--- PROMPT ---
Determine how many lines in the entries below contain the word "make". The reply is that number alone.

(Beginning of MATERIAL FOR THIS TASK)

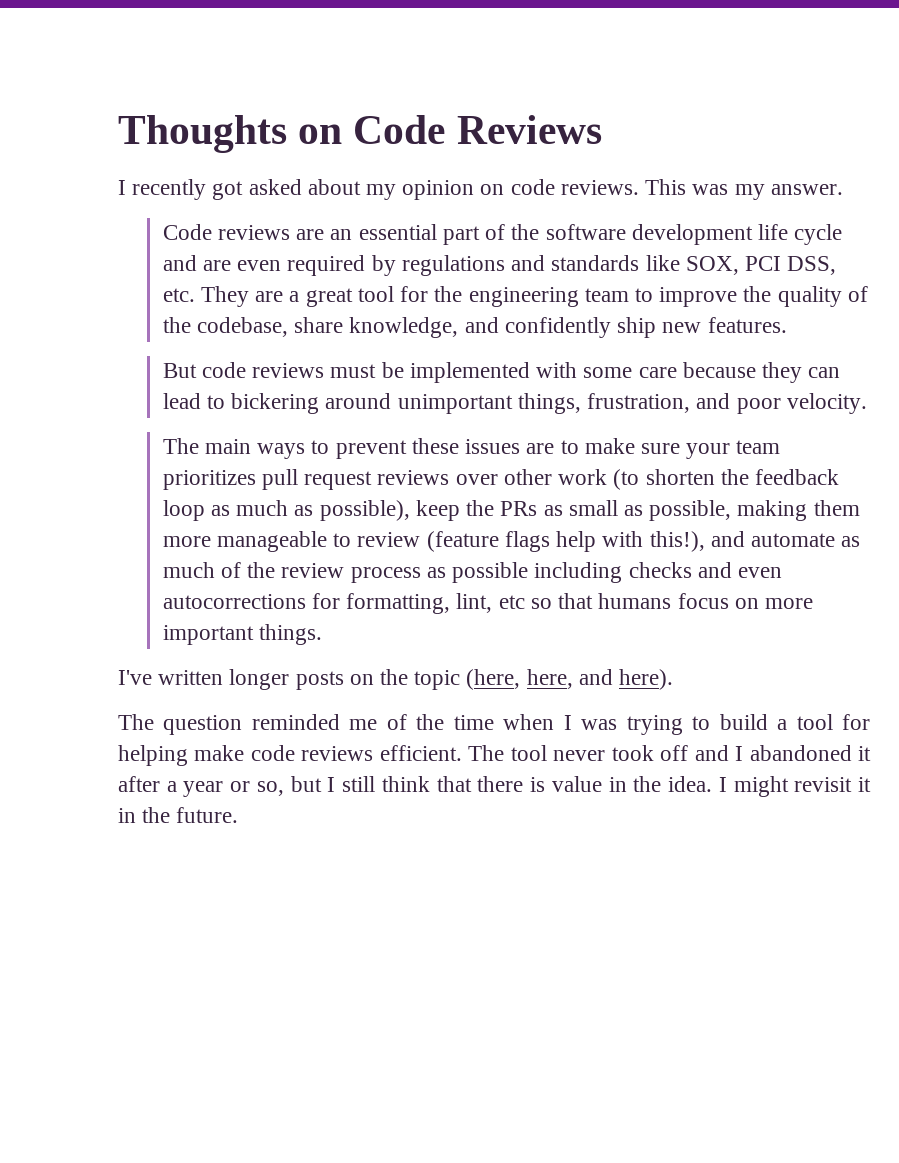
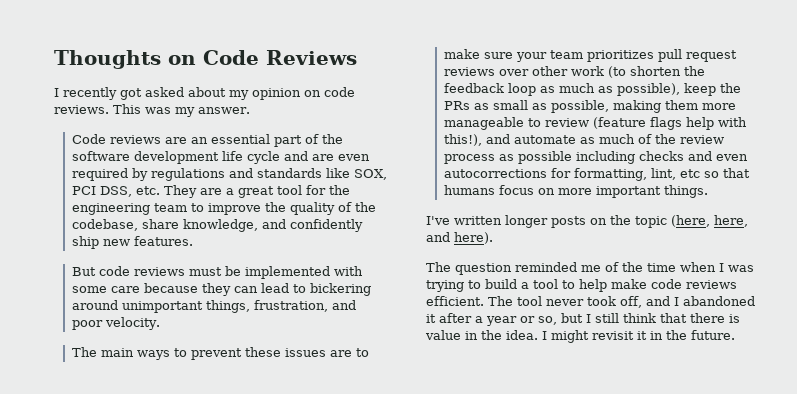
- The question reminded me of the time when I was trying to build a tool for helping make code reviews efficient.
+ The question reminded me of the time when I was trying to build a tool to help make code reviews efficient.
- The tool never took off and I abandoned it after a year or so, but I still think that there is value in the idea.
+ The tool never took off, and I abandoned it after a year or so, but I still think that there is value in the idea.

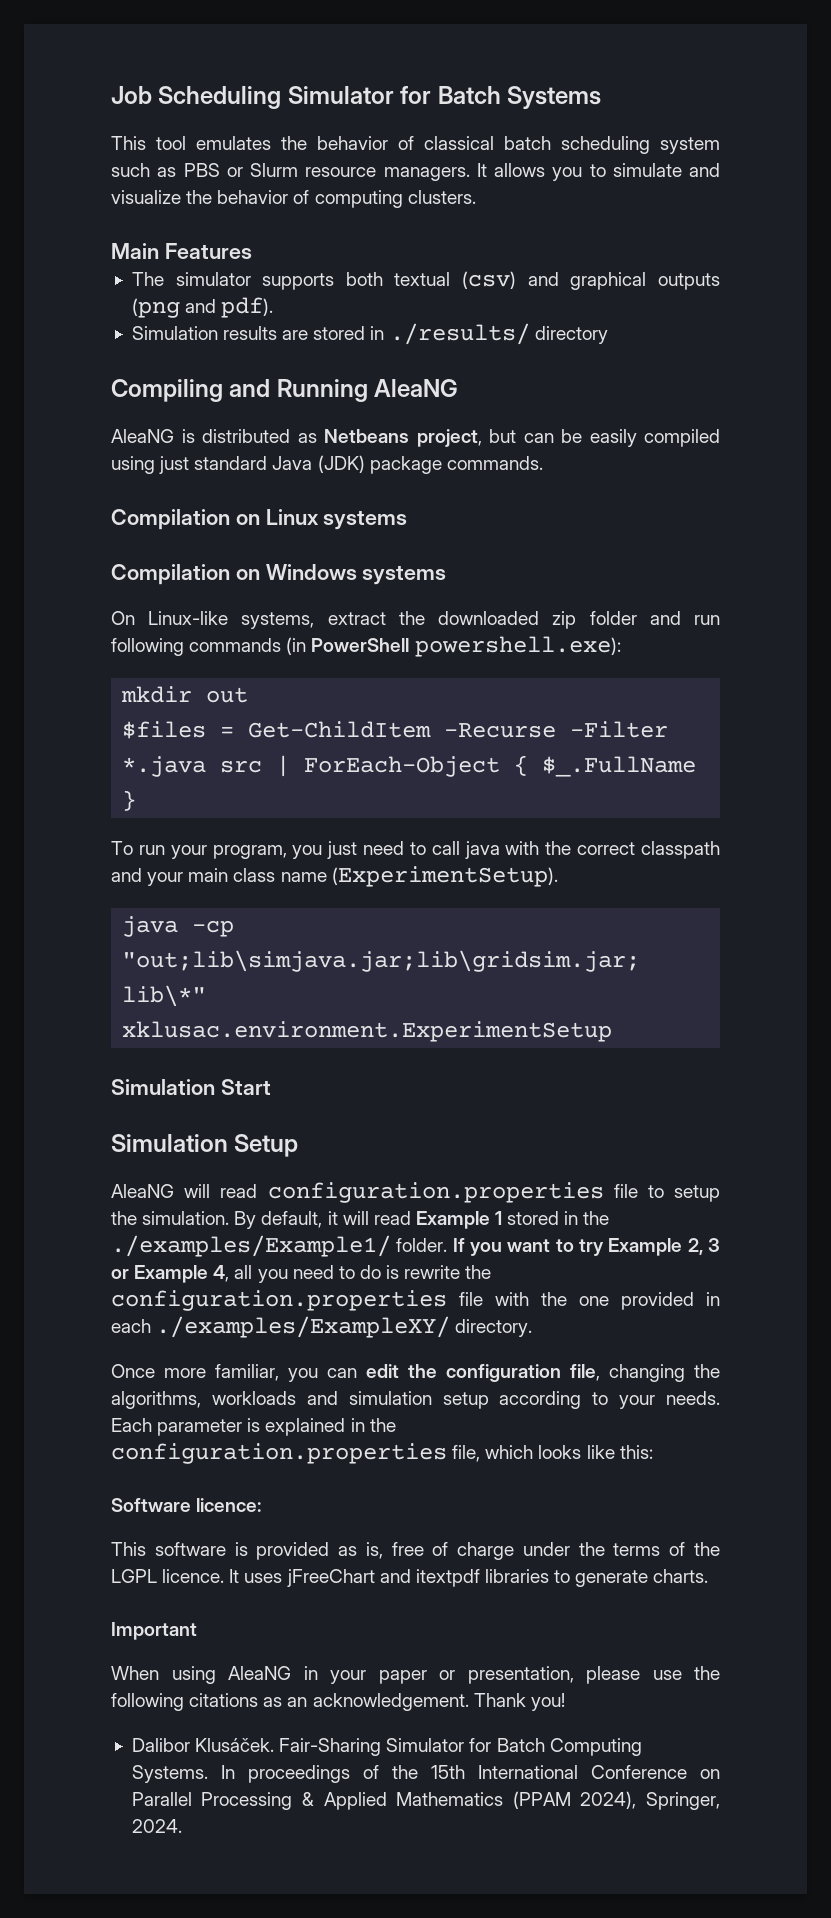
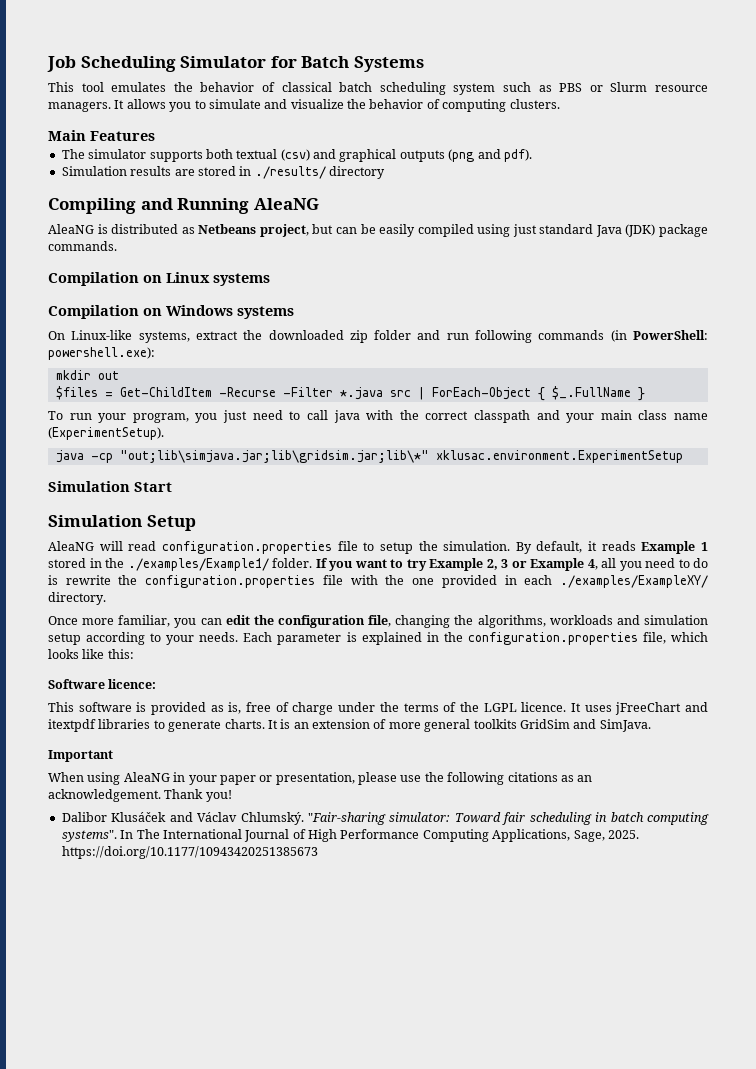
- On Linux-like systems, extract the downloaded zip folder and run following commands (in PowerShell powershell.exe):
+ On Linux-like systems, extract the downloaded zip folder and run following commands (in PowerShell: powershell.exe):
- By default, it will read Example 1 stored in the ./examples/Example1/ folder.
+ By default, it reads Example 1 stored in the ./examples/Example1/ folder.
+ It is an extension of more general toolkits GridSim and SimJava.
- Dalibor Klusáček. Fair-Sharing Simulator for Batch Computing Systems. In proceedings of the 15th International Conference on Parallel Processing & Applied Mathematics (PPAM 2024), Springer, 2024.
+ Dalibor Klusáček and Václav Chlumský. "Fair-sharing simulator: Toward fair scheduling in batch computing systems". In The International Journal of High Performance Computing Applications, Sage, 2025. https://doi.org/10.1177/10943420251385673

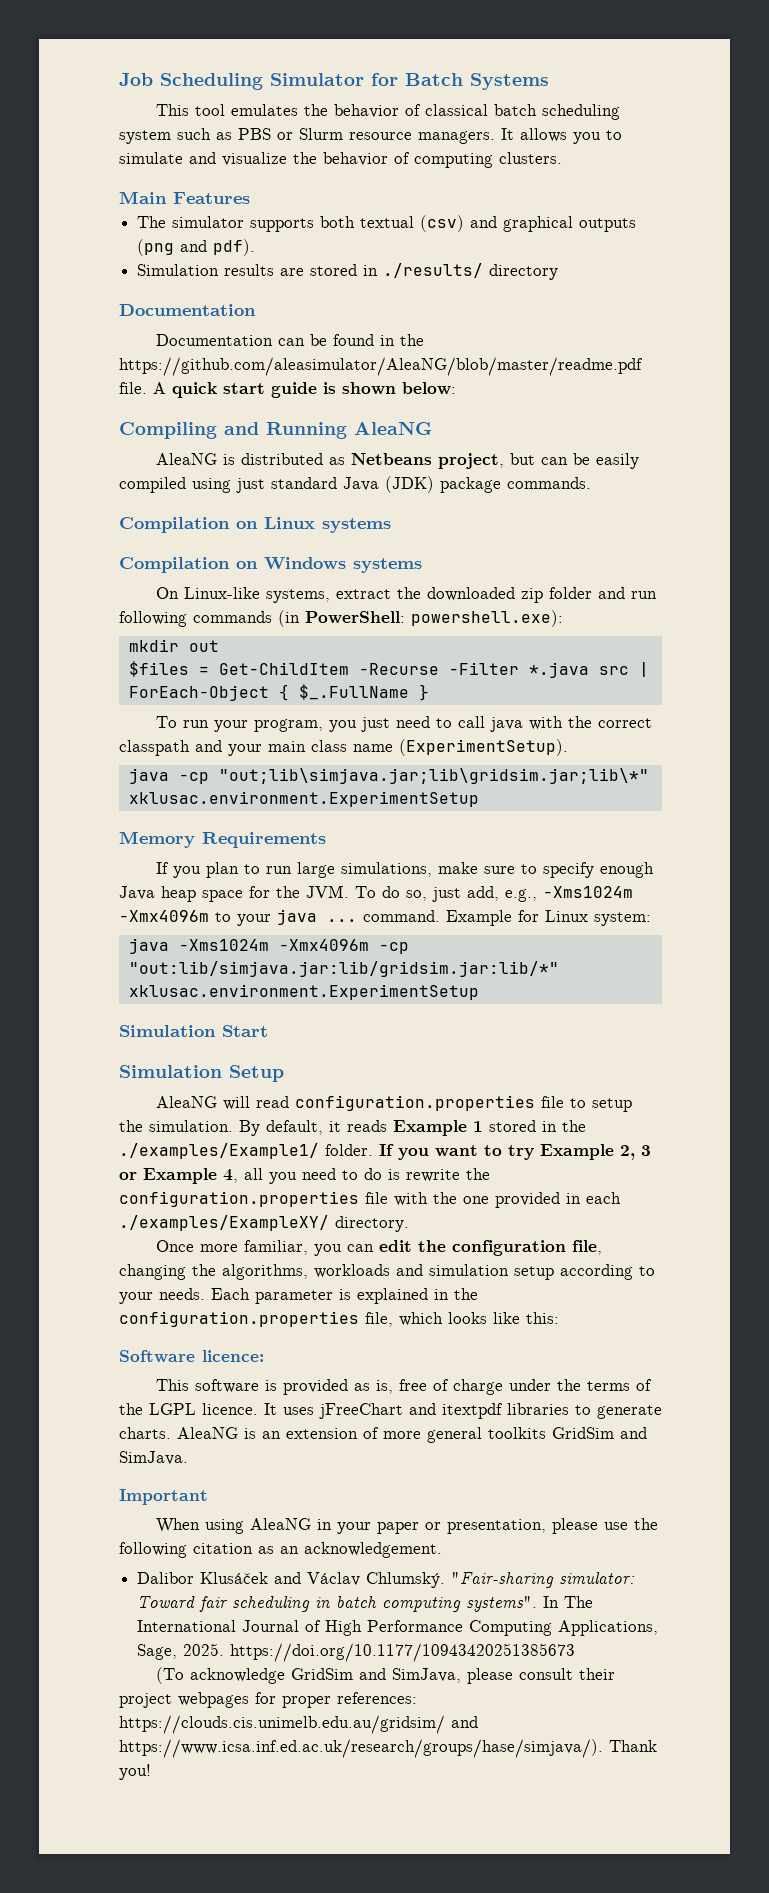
  Simulation results are stored in ./results/ directory
+ Documentation
+ Documentation can be found in the https://github.com/aleasimulator/AleaNG/blob/master/readme.pdf file. A quick start guide is shown below:
+ Memory Requirements
+ If you plan to run large simulations, make sure to specify enough Java heap space for the JVM. To do so, just add, e.g., -Xms1024m -Xmx4096m to your java ... command. Example for Linux system:
+ java -Xms1024m -Xmx4096m -cp "out:lib/simjava.jar:lib/gridsim.jar:lib/*" xklusac.environment.ExperimentSetup
- It is an extension of more general toolkits GridSim and SimJava.
+ AleaNG is an extension of more general toolkits GridSim and SimJava.
- When using AleaNG in your paper or presentation, please use the following citations as an acknowledgement. Thank you!
+ When using AleaNG in your paper or presentation, please use the following citation as an acknowledgement.
+ (To acknowledge GridSim and SimJava, please consult their project webpages for proper references: https://clouds.cis.unimelb.edu.au/gridsim/ and https://www.icsa.inf.ed.ac.uk/research/groups/hase/simjava/). Thank you!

(End of MATERIAL FOR THIS TASK)

--- RESULT ---
3